« Et ils descendirent sur terre pour renforcer leurs rangs ». La phrase cryptée à l’allure religieuse figure au prologue du film et tient bien sa promesse. La première séquence montre un chien qui aboie, un homme sauvage sous terre -qui charge son pistolet- et un prêtre qui lève l’hostie avant de prendre le fusil et de se joindre à une chasse à l’homme. Borgen est un film mystérieux qui passe son temps à désigner la prochaine victime à offrir en sacrifice.
« Je peux prendre un bain ? »
Arrivé dans cette histoire comme Robinson Crusoé sur l'île, Camiel Borgen est un barbu sauvage qui sonne un jour à la porte de cette maison dans une banlieue chic : « Je peux prendre un bain ? Je suis sale ». Avec ses pouvoirs mystérieux et magiques, il s’impose comme un vrai diable à cette famille innocente et ses trois têtes blondes. Quoi qu'il arrive, on n’aura pas le droit de savoir pourquoi.

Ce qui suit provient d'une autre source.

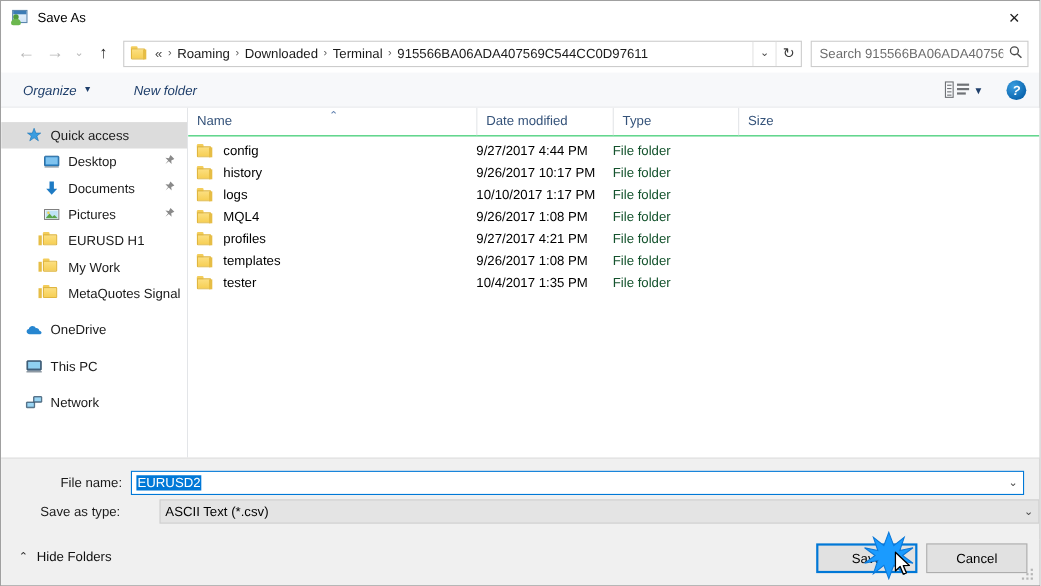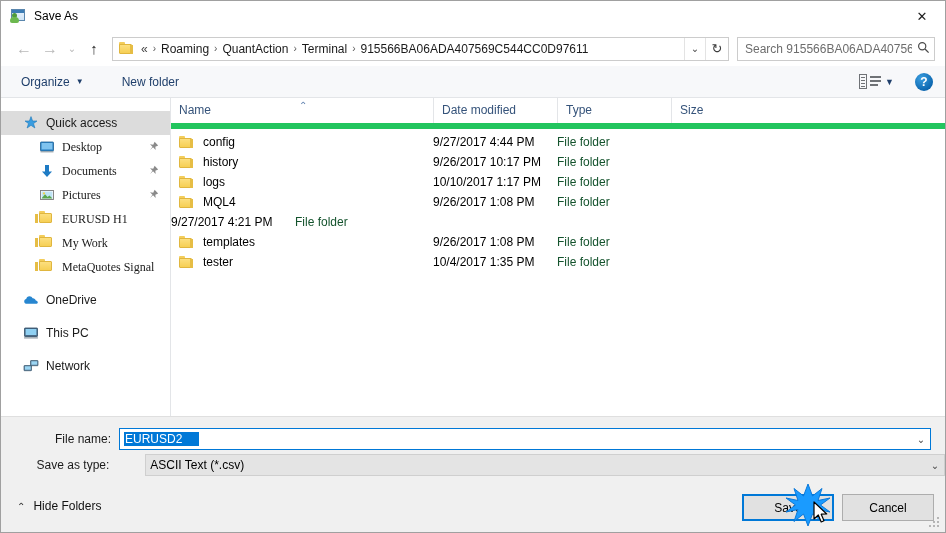--- a/index.html
+++ b/index.html
@@ -200,20 +200,21 @@
   .toolbar {
     position: absolute;
     left: 0; top: 65px;
     width: 100%;
     height: 32px;
     background: #f7f8fa;
     border-bottom: 1px solid #e3e5e8;
     display: flex;
     align-items: center;
     box-sizing: border-box;
+    font-style: italic;
   }
   .tb-item {
     font-size: 12px;
     color: #1f3f6b;
     padding: 4px 8px;
     display: flex;
     align-items: center;
     gap: 6px;
   }
   .tb-item.organize { margin-left: 12px; }
@@ -304,21 +305,21 @@
     position: relative;
   }
   .nav-item .pin {
     position: absolute;
     right: 12px;
     color: #8a8a8a;
     font-size: 11px;
     transform: rotate(45deg);
   }
   .lvl0 { padding-left: 22px; }
-  .lvl1 { padding-left: 38px; font-family: Liberation Serif, serif; }
+  .lvl1 { padding-left: 38px; }
   .group-gap { height: 9px; }
 
   
   .folder {
     position: relative;
     width: 15px; height: 13px;
   }
   .folder .tab {
     position: absolute;
     left: 0; top: 0;
@@ -344,21 +345,21 @@
 
   
   .filelist {
     flex: 1;
     background: #ffffff;
     position: relative;
     overflow: hidden;
   }
   .col-head {
     height: 25px;
-    border-bottom: 6px solid #22c55e;
+    border-bottom: 1px solid #22c55e;
     display: flex;
     align-items: center;
     position: relative;
     background: #ffffff;
   }
   .col-head .ch {
     font-size: 12px;
     color: #35537a;
     height: 25px;
     line-height: 25px;
@@ -445,21 +446,21 @@
     flex: 1;
     font-size: 12px;
     padding-left: 4px;
     color: #000;
     white-space: nowrap;
     overflow: hidden;
   }
   .combo.filename .val .sel {
     background: #0078d7;
     color: #ffffff;
-    padding: 1px 17px 2px 1px;
+    padding: 1px 1px 2px 1px;
     text-align: right;
   }
   .combo .arrow {
     width: 18px;
     text-align: center;
     font-size: 10px;
     color: #4a4a4a;
   }
 
   
@@ -555,21 +556,21 @@
             <div class="tab"></div>
             <div class="main"></div>
             <div class="fold"></div>
           </div>
       </div>
       <div class="crumbs">
         <span class="crumb lead">«</span>
         <span class="sep">›</span>
         <span class="crumb">Roaming</span>
         <span class="sep">›</span>
-        <span class="crumb">QuantAction</span>
+        <span class="crumb">Downloaded</span>
         <span class="sep">›</span>
         <span class="crumb">Terminal</span>
         <span class="sep">›</span>
         <span class="crumb">915566BA06ADA407569C544CC0D97611</span>
       </div>
       <div class="addr-drop">⌄</div>
       <div class="addr-refresh">↻</div>
     </div>
 
     <div class="searchbox">
@@ -790,20 +791,28 @@
                 <span class="main"></span>
                 <span class="fold"></span>
               </span>
             <span>MQL4</span>
           </div>
           <div class="c-date">9/26/2017 1:08 PM</div>
           <div class="c-type">File folder</div>
           <div class="c-size"></div>
         </div>
         <div class="row">
+          <div class="c-name">
+            <span class="folder">
+                <span class="tab"></span>
+                <span class="main"></span>
+                <span class="fold"></span>
+              </span>
+            <span>profiles</span>
+          </div>
           <div class="c-date">9/27/2017 4:21 PM</div>
           <div class="c-type">File folder</div>
           <div class="c-size"></div>
         </div>
         <div class="row">
           <div class="c-name">
             <span class="folder">
                 <span class="tab"></span>
                 <span class="main"></span>
                 <span class="fold"></span>

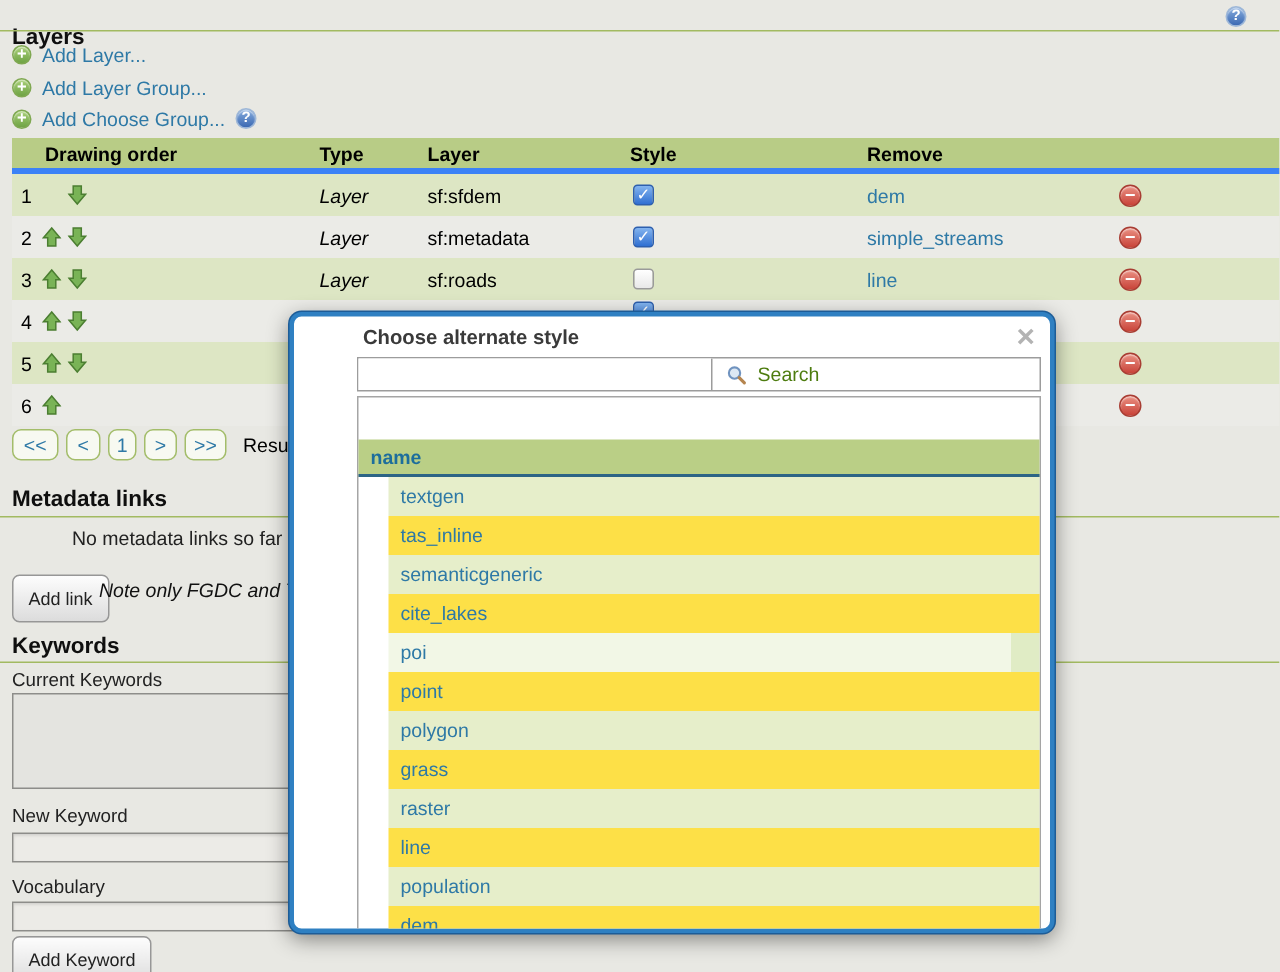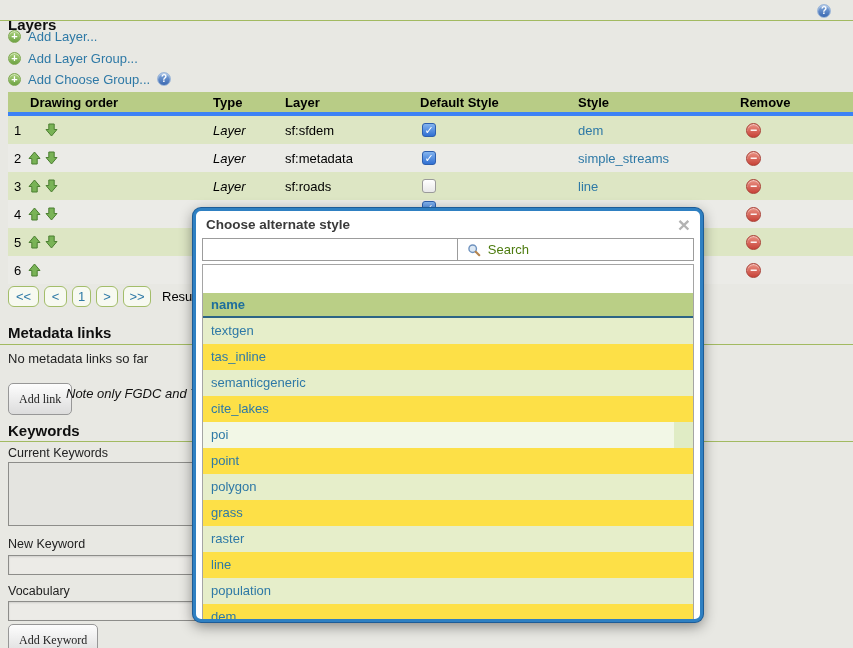--- a/index.html
+++ b/index.html
@@ -53,42 +53,42 @@
   .pager { position:absolute; left:8px; top:286px; display:flex; align-items:center; }
   .pbtn { height:21px; border:1px solid #a3bd6a; border-radius:6px; background:#f7f9f1;
     color:#2e79a6; display:inline-flex; align-items:center; justify-content:center;
     font-size:13px; margin-right:5px; padding:0 2px; }
   .pb1{width:31px}.pb2{width:23px}.pb3{width:19px}.pb4{width:22px}.pb5{width:28px}
   .results { margin-left:6px; color:#000; }
   
   .sec-label { position:absolute; left:8px; font-size:12.5px; color:#222; }
   .btn { position:absolute; left:8px; height:32px; padding:14px 10px; font-size:12px;
     border:1px solid #979797; border-radius:5px; color:#222;
-    background:linear-gradient(180deg,#fdfdfd,#dcdcdc); display:inline-flex; align-items:center;font-family:Liberation Serif, serif; }
+    background:linear-gradient(180deg,#fdfdfd,#dcdcdc); display:inline-flex; align-items:center; }
   .note { position:absolute; font-style:italic; font-size:13px; color:#111; white-space:nowrap; }
   .listbox { position:absolute; left:8px; width:252px; border:1px solid #8d8d8a; background:#e4e4e0; }
   .field { position:absolute; left:8px; width:252px; height:20px; border:1px solid #8d8d8a;
     background:#ecebe7; box-shadow: inset 0 1px 2px rgba(0,0,0,.12); }
   
   .modal { position:absolute; left:193px; top:208px; width:510px; height:414px; z-index:20;
     background:#fff; border:3px solid #2f80c2; border-radius:8px; overflow:hidden;
-    box-shadow: 0 0 0 1px #1d5c97, 0 4px 14px rgba(0,0,0,.45); }
+    box-shadow: 0 0 0 1px #1d5c97, 0 4px 14px rgba(0,0,0,.45); padding-left: 36px; }
   .m-title { height:26px; display:flex; align-items:center; padding:0 10px;
     font-weight:bold; font-size:13.5px; color:#3a3a3a; }
   .m-close { margin-left:auto; color:#b3b3b3; font-size:21px; font-weight:bold;
     line-height:1; cursor:default; }
   .m-search { margin:1px 6px 0 6px; height:23px; border:1px solid #9c9c9c;
     display:flex; background:#fff; }
   .m-search input { flex:0 0 52%; border:none; outline:none; background:#fff;
     border-right:1px solid #9c9c9c; font:13px "Liberation Sans",sans-serif; padding:0 6px; }
   .m-search .s-right { flex:1; display:flex; align-items:center; gap:7px; padding-left:9px; color:#4d7c0f; }
   .m-list { margin:3px 6px 0 6px; border:1px solid #a5a5a5; border-bottom:none; }
   .m-head { background:#bacf86; color:#1d6e9c; font-weight:bold; padding:4px 8px;
     border-bottom:2px solid #2c6485;margin-top:28px; }
-  .m-row { height:26px; line-height:26px; padding:0 8px; color:#2e79a6; position:relative; }
+  .m-row { height:26px; line-height:26px; padding:0 8px; color:#2e79a6; position:relative;margin-left:20px; }
   .m-row.g { background:#e6eeca; }
   .m-row.w { background:#fde047; }
   .m-row.hl { background:#f2f7e6; }
   .m-row .thumb { position:absolute; right:0; top:0; bottom:0; width:19px; background:#e0ecc5; }
 </style>
 </head>
 <body>
 
 <svg width="0" height="0" style="position:absolute">
   <defs>
@@ -117,21 +117,20 @@
   <span class="circle plus-ic">+</span>
   <a href="#">Add Choose Group...</a>
   <span class="circle help-ic">?</span>
 </div>
 
 <div class="tbl">
   <div class="trow thead">
     <div class="th-order">Drawing order</div>
     <div>Type</div>
     <div>Layer</div>
-    <div>Default Style</div>
     <div>Style</div>
     <div>Remove</div>
   </div>
 
   <div class="trow tr green">
     <div class="c-order">
       <span class="num">1</span>
       <span class="slot"></span>
       <span class="slot">
           <svg width="13" height="14">
@@ -260,21 +259,21 @@
   <span class="pbtn pb1">&lt;&lt;</span>
   <span class="pbtn pb2">&lt;</span>
   <span class="pbtn pb3">1</span>
   <span class="pbtn pb4">&gt;</span>
   <span class="pbtn pb5">&gt;&gt;</span>
   <span class="results">Results</span>
 </div>
 
 <div class="h1" style="top:324px">Metadata links</div>
 <div class="rule" style="top:344px"></div>
-<div class="sec-label" style="top:351px; font-size:13px;">No metadata links so far</div>
+<div class="sec-label" style="top:351px; font-size:13px;margin-left:40px;">No metadata links so far</div>
 <span class="btn" style="top:383px">Add link</span>
 <span class="note" style="left:66px; top:386px;">Note only FGDC and TC</span>
 
 <div class="h1" style="top:422px">Keywords</div>
 <div class="rule" style="top:441px"></div>
 <div class="sec-label" style="top:446px">Current Keywords</div>
 <div class="listbox" style="top:462px; height:64px;"></div>
 <div class="sec-label" style="top:537px">New Keyword</div>
 <div class="field" style="top:555px"></div>
 <div class="sec-label" style="top:584px">Vocabulary</div>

Les seules indications restent les prénoms des protagonistes donnant corps à la mythologie : avec Rebecca, le réalisateur introduit Hitchcock dans le récit, avec Ludwig et Richard, la filiation royale, enfin, Isolde qui donnera le baiser de la mort à son papa, fait entrer dans l'histoire l’imaginaire des légendes médiévales. Et la cicatrice qu’on leur infligera au dos, fait naturellement penser au héros Siegfried. Comme dans la mythologie nordique des Nibelungen (ce qui signifie « ceux du monde d’en bas ») ils ont quitté leur univers creusé sous terre pour installer leur règne ténébreux. « J’ai une mission », déclare Borgman à la maîtresse de la maison, avant d'ajouter : « Je joue au jardinier ». Quand elle lui demande de l’embrasser, il refuse : « Non, je ne peux pas ». « Richard (son mari) est mon supérieur ». « Je n’ai pas encore le droit de te toucher ».
Quand la frayeur se mêle à la poésie
Et il y a le destin des gens qui s'interpose sur le chemin de cette singulière mission. Quand les membres du clan Borgen font couler les cadavres dans un lac, la tête dans un pot de fleur cimenté, les corps renversés chancellent dans les flots comme des fleurs dans le pré. Et la frayeur se mêle avec la poésie.
Avec des images fortes, un scénario très bien ficelé et un imaginaire tout à fait exceptionnel, Alex van Warmerdam, 60 ans et également romancier, acteur et homme de théâtre, réussit à nous surprendre et nous envoûter. Comme les enfants, subjugués par l’histoire de la fille blanche que leur raconte Borgen, on reste pendant deux heures scotché à l’écran.